TRIBUNNEWS.COM, JAKARTA - Eksaminasi empat pakar hukum yang dilakukan pasca terbitnya putusan Mahkamah Agung (MA) atas perkara pidana Heri Budiawan alias Budi Pego dinilai tidak tepat.
Penilaian salah satu eksaminator, yang menyebut MA melakukan kriminalisasi lantaran memvonis Budi Pego 4 tahun penjara, juga dianggap tidak relevan.

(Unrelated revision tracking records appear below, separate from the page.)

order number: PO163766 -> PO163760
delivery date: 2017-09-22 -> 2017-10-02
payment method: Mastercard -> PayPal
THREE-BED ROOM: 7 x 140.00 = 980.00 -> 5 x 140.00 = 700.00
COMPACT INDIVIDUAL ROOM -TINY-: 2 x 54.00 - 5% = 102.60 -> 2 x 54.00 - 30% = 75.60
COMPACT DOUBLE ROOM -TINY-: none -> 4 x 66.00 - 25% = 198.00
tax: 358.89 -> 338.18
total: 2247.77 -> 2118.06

Apalagi, eksaminasi itu dikaitkan dengan ketentuan Pasal 66 UU No. 32/2009 tentang Perlindungan dan Pengelolaan Lingkungan Hidup (PPLH), yang disebut dapat melindungi terpidana
”Penggunaan instrumen Pasal 66 UU 32 Tahun 2009 tentang PPLH tidak serta merta bisa disematkan kepada yang bersangkutan. Sebab, aksi protes terpidana terhadap keberadaan perusahaan (tambang emas PT Bumi Suksesindo) di Tumpang Pitu - Banyuwangi terpatahkan, lantaran – secara sebaliknya – perusahaan dapat membuktikan bahwa kegiatan pertambangannya telah melalui seluruh kaidah dan norma perlindungan lingkungan,” ujar pemerhati HAM dan hukum L. M. Djafar, di Jakarta, Senin (4/3/2019).
L. M. Djafar dimintai pendapat terkait berlangsungnya eksaminasi yang dilakukan di Fakultas Hukum - Univeritas Airlangga, Surabaya, Rabu (27/2/2019).
Mereka memberikan catatan hukum setelah, pada 16 Oktober 2018, MA memperberat vonis hukum terhadap Budi Pego menjadi 4 tahun penjara.
Baca: KPK Panggil Direktur Sungai dan Pantai Kementerian PUPR Terkait Proyek Fiktif Waskita Karya
Pria asal Banyuwangi tersebut dihukum dengan tuduhan telah menyebarkan ajaran komunisme lewat media spanduk.
Ia dijerat dengan Pasal 107a UU No. 27 Tahun 1999 Tentang Perubahan Kitab Undang-Undang Hukum Pidana, yang berkaitan dengan kejahatan terhadap keamanan negara.
Karena tuduhan tersebut, Budi sebelumnya telah menjalani hukuman selama 10 bulan pasca terbitnya putusan Pengadilan Negeri (PN) Banyuwangi dan Pengadilan Tinggi (PT) Jawa Timur.
Namun, karena tak terima dengan putusan PN dan PT, Budi Pego dan tim kuasa hukumnya mengajukan kasasi di MA.
Namun, dalam perjalanannya, hakim MA malah menaikkan hukumannya menjadi 4 tahun.
Cuma, hingga saat ini, Budi dan tim kuasa hukum belum menerima salinan putusan tersebut.
L. M. Djafar juga tak sependapat terhadap penilaian Joko Ismono, salah satu eksaminator, yang menduga ada tekanan dari pihak-pihak yang berkepentingan dalam kasus Budi Pego.
Joko beralasan, berdasarkan KUHAP, kewenangan hakim MA dalam tingkat kasasi hanya untuk memeriksa apakah judex facti (PN dan PT) melampaui kewenangan, atau salah dalam menerapkan uji materil dan formilnya.